Si le crime contre l'humanité est entré dans le droit positif en 1945 au
procès de Nuremberg, il faut remonter à la déclaration des Alliés du 24
mai 1915 adressée à l'Empire ottoman qui dénonçait «les crimes contre
l'humanité et la civilisation» commis à l'encontre des Arméniens pour
en saisir l'origine. Mais, alors qu'en 1920 le traité de Sèvres prévoyait un
tribunal international pour juger les responsables des massacres et
déportations, il ne fut jamais ratifié et le traité de Lausanne de 1923
établit, en annexe, une clause d'amnistie générale pour tous les responsables
turcs qui ne furent jamais inquiétés. Seuls eurent lieu
quelques procès, ersatz de justice, tenus par des cours martiales ottomanes.
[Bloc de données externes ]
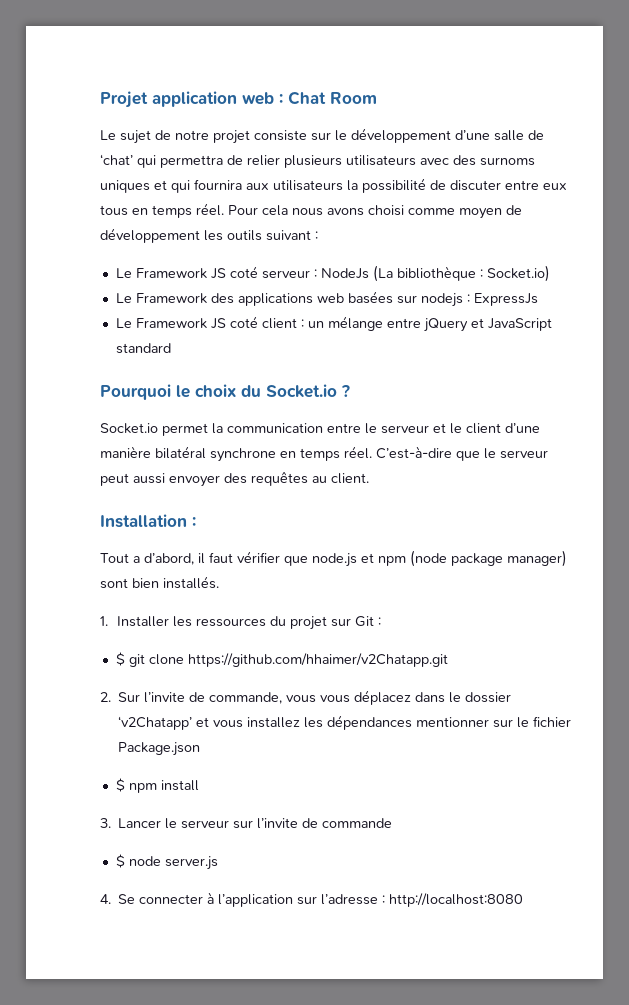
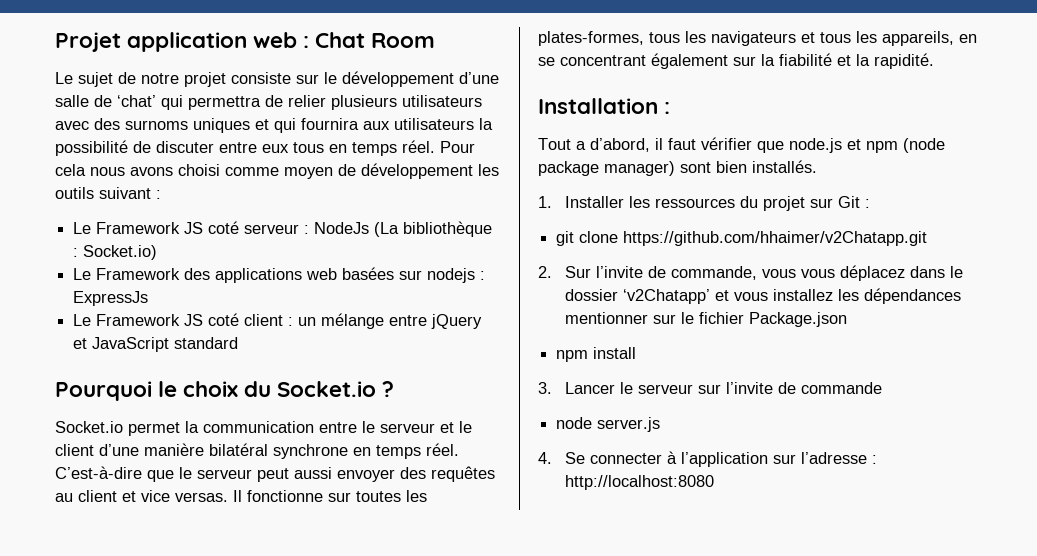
- C’est-à-dire que le serveur peut aussi envoyer des requêtes au client.
+ C’est-à-dire que le serveur peut aussi envoyer des requêtes au client et vice versas. Il fonctionne sur toutes les plates-formes, tous les navigateurs et tous les appareils, en se concentrant également sur la fiabilité et la rapidité.
- $ git clone https://github.com/hhaimer/v2Chatapp.git
+ git clone https://github.com/hhaimer/v2Chatapp.git
- $ npm install
+ npm install
- $ node server.js
+ node server.js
L'égoïsme des Etats et les tractations politiques l'emportaient
sur le souci d'une véritable justice internationale indépendante.
Aujourd'hui, l'Etat turc ne peut être contraint, ni à reconnaître le génocide
(la Commission européenne n'en a pas fait une condition sine qua
non d'entrée de la Turquie dans l'Union), ni à verser des indemnités ou
à opérer des restitutions, même s'il peut être tenu pour responsable des
massacres, destructions et spoliations commis sous l'Empire ottoman.
Cependant, le droit fait évoluer la situation : la loi du 29 janvier 2001
portant reconnaissance par la France de ce génocide crée une norme de
droit juridiquement constituée au-delà de sa portée symbolique. Des
propositions de lois, en cours d'examen, visent à étendre au cas arménien
la responsabilité pénale pour contestation de crime contre l'humanité.
L'une d'elles devait faire l'objet d'un vote le 18 mai 2006 mais
son examen a été reporté. Le problème juridique posé par les événements
de 1915 n'est pas clos. La procédure d'adhésion de la Turquie à
l'Union européenne relancera nécessairement le débat.
L'ouvrage s'adresse aux spécialistes du droit international pénal, à la
communauté arménienne francophone à qui elle fournira des explications
inédites, et à tous ceux qui souhaitent en savoir plus.